Assignment: Go through the records below and report each line with "adjacent" in it.

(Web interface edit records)
- Opening Delimiter -

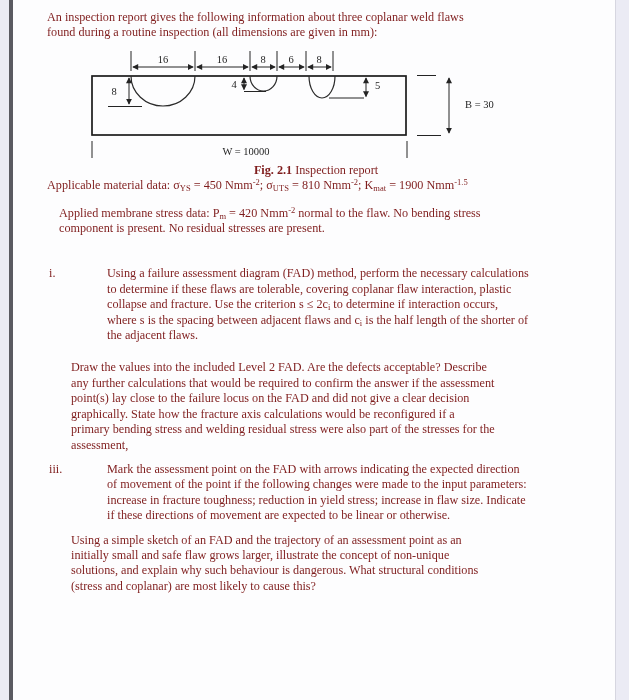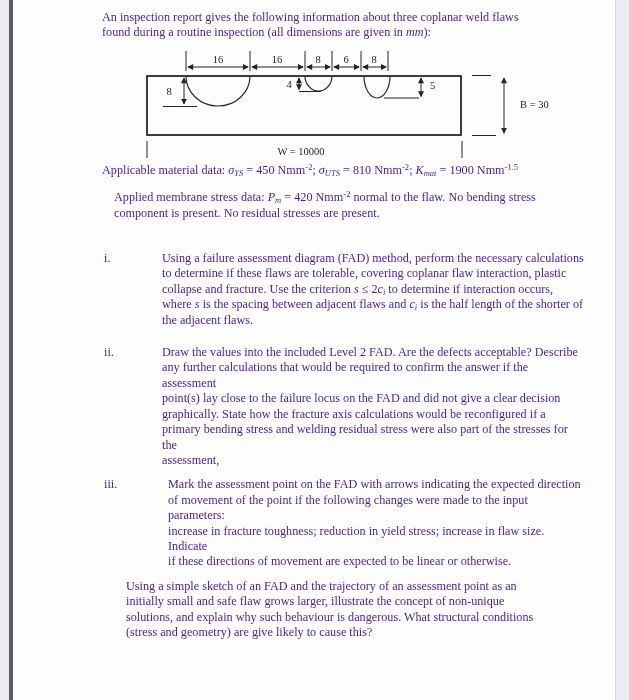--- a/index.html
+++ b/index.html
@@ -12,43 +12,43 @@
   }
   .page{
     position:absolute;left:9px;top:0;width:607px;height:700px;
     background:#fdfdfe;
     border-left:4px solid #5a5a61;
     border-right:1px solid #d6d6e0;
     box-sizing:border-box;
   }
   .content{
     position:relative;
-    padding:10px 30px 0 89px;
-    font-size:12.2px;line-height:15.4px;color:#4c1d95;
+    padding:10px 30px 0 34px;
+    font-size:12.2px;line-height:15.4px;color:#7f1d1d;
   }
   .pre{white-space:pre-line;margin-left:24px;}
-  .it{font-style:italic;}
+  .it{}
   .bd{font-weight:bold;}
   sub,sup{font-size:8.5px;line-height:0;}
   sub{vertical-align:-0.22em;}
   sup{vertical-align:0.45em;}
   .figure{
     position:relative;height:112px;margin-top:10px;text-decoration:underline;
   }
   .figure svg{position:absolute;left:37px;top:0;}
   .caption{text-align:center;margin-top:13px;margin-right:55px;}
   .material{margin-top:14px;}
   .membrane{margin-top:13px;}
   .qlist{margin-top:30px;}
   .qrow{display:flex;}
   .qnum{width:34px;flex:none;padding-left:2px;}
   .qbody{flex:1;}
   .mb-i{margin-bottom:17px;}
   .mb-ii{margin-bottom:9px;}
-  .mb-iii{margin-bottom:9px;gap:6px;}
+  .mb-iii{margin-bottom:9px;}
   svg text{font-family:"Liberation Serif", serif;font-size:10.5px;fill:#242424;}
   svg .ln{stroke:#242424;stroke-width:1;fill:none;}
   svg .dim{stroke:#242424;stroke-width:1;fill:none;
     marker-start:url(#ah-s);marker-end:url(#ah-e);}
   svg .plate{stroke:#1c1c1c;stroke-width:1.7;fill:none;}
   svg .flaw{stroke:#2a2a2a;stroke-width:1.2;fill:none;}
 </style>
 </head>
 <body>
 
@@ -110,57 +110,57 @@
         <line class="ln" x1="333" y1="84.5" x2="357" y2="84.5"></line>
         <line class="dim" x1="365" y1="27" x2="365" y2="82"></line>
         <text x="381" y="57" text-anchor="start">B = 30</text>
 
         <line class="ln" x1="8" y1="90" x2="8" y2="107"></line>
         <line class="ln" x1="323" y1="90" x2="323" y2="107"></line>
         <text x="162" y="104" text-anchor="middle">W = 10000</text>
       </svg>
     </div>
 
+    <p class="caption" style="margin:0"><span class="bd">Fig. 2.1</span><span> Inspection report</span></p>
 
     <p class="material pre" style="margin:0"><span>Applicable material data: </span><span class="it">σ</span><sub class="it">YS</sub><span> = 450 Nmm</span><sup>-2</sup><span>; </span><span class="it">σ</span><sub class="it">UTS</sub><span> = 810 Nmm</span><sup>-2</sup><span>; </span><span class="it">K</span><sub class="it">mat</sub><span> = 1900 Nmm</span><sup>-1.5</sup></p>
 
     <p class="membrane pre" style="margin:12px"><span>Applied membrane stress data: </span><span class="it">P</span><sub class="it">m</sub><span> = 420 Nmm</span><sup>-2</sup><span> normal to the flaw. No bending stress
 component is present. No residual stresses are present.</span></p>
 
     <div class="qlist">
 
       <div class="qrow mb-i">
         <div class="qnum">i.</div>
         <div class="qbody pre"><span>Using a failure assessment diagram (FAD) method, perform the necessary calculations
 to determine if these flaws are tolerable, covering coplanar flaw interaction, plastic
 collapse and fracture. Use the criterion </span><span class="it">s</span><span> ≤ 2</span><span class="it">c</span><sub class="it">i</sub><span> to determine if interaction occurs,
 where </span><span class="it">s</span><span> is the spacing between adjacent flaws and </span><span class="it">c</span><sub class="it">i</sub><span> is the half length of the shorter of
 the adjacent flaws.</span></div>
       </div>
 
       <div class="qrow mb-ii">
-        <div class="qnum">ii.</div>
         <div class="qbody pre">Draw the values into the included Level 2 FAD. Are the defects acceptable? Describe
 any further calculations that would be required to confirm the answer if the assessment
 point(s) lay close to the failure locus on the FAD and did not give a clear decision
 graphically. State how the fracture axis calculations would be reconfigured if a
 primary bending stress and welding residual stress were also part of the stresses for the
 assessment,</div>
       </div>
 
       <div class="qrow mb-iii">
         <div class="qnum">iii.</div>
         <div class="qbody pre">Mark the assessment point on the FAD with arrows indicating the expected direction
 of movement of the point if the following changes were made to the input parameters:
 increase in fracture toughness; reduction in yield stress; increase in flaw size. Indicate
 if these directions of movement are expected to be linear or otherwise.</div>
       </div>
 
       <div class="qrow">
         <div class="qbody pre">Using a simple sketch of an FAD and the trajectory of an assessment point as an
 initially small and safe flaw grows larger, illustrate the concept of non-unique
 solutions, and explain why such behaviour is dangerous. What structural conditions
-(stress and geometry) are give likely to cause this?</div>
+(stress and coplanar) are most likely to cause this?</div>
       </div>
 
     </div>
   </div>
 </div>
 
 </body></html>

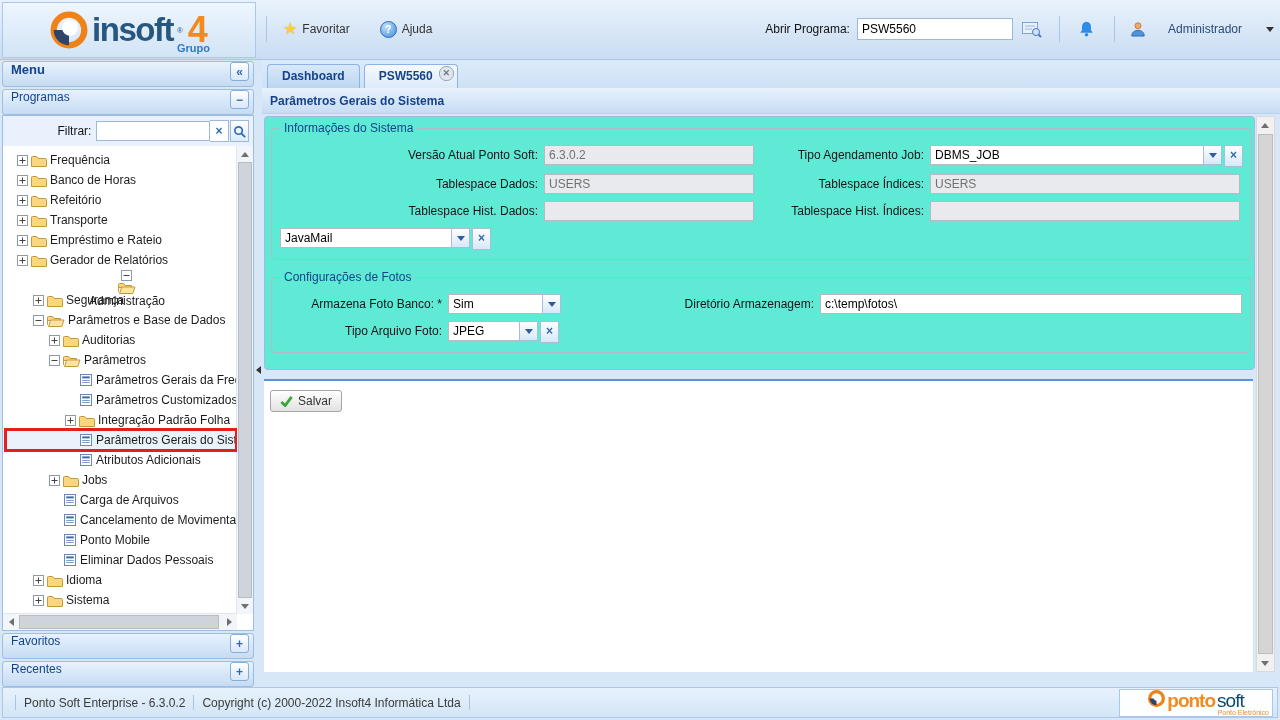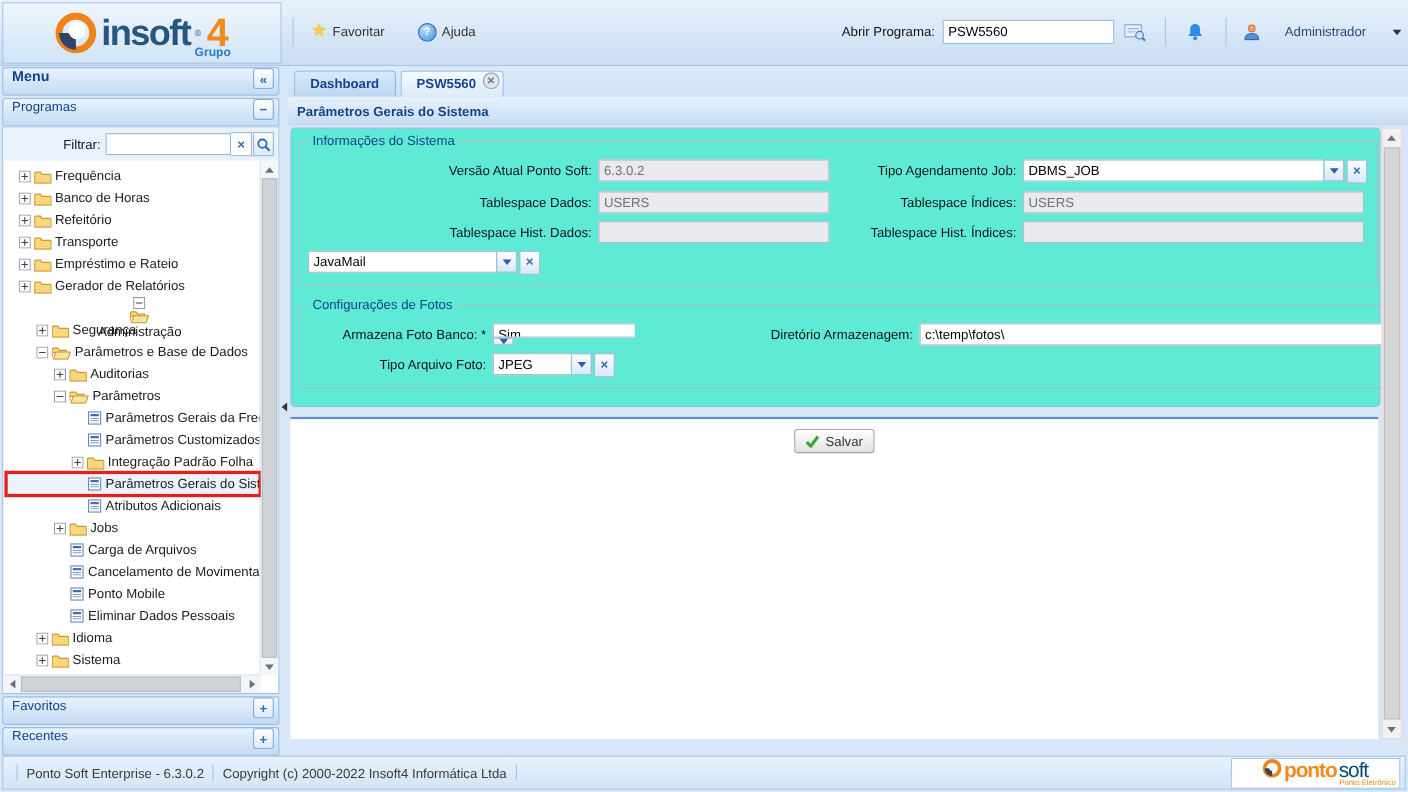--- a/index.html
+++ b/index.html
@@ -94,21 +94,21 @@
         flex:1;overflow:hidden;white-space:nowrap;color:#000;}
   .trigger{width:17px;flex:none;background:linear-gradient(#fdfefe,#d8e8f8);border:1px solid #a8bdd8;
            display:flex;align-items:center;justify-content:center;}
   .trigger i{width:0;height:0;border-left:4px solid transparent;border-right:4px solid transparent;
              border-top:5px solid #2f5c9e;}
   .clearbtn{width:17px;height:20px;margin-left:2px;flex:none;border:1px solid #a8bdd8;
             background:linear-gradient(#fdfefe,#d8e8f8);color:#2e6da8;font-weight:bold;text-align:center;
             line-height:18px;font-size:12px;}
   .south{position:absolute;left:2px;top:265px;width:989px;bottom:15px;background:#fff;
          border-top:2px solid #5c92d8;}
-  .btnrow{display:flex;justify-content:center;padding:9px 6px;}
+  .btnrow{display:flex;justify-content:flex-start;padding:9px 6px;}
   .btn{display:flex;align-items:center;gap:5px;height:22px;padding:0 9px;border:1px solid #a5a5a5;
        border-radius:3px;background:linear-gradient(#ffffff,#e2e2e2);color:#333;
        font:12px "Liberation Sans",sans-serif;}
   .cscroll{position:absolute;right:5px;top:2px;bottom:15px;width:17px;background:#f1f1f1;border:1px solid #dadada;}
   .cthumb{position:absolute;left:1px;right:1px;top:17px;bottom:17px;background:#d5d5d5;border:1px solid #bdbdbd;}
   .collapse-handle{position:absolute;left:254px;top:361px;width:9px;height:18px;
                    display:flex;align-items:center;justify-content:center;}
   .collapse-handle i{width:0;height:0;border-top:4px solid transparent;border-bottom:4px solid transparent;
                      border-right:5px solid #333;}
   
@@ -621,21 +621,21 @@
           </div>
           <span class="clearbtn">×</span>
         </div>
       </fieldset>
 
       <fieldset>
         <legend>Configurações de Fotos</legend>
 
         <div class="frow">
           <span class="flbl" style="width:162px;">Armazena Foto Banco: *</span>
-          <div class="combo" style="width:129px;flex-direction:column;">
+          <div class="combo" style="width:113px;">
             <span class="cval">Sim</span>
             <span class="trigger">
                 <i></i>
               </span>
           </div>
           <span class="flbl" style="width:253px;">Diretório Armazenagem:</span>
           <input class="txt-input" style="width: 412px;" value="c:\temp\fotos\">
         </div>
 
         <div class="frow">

- Closing Delimiter -

Result of this exercise:
 where </span><span class="it">s</span><span> is the spacing between adjacent flaws and </span><span class="it">c</span><sub class="it">i</sub><span> is the half length of the shorter of
 the adjacent flaws.</span></div>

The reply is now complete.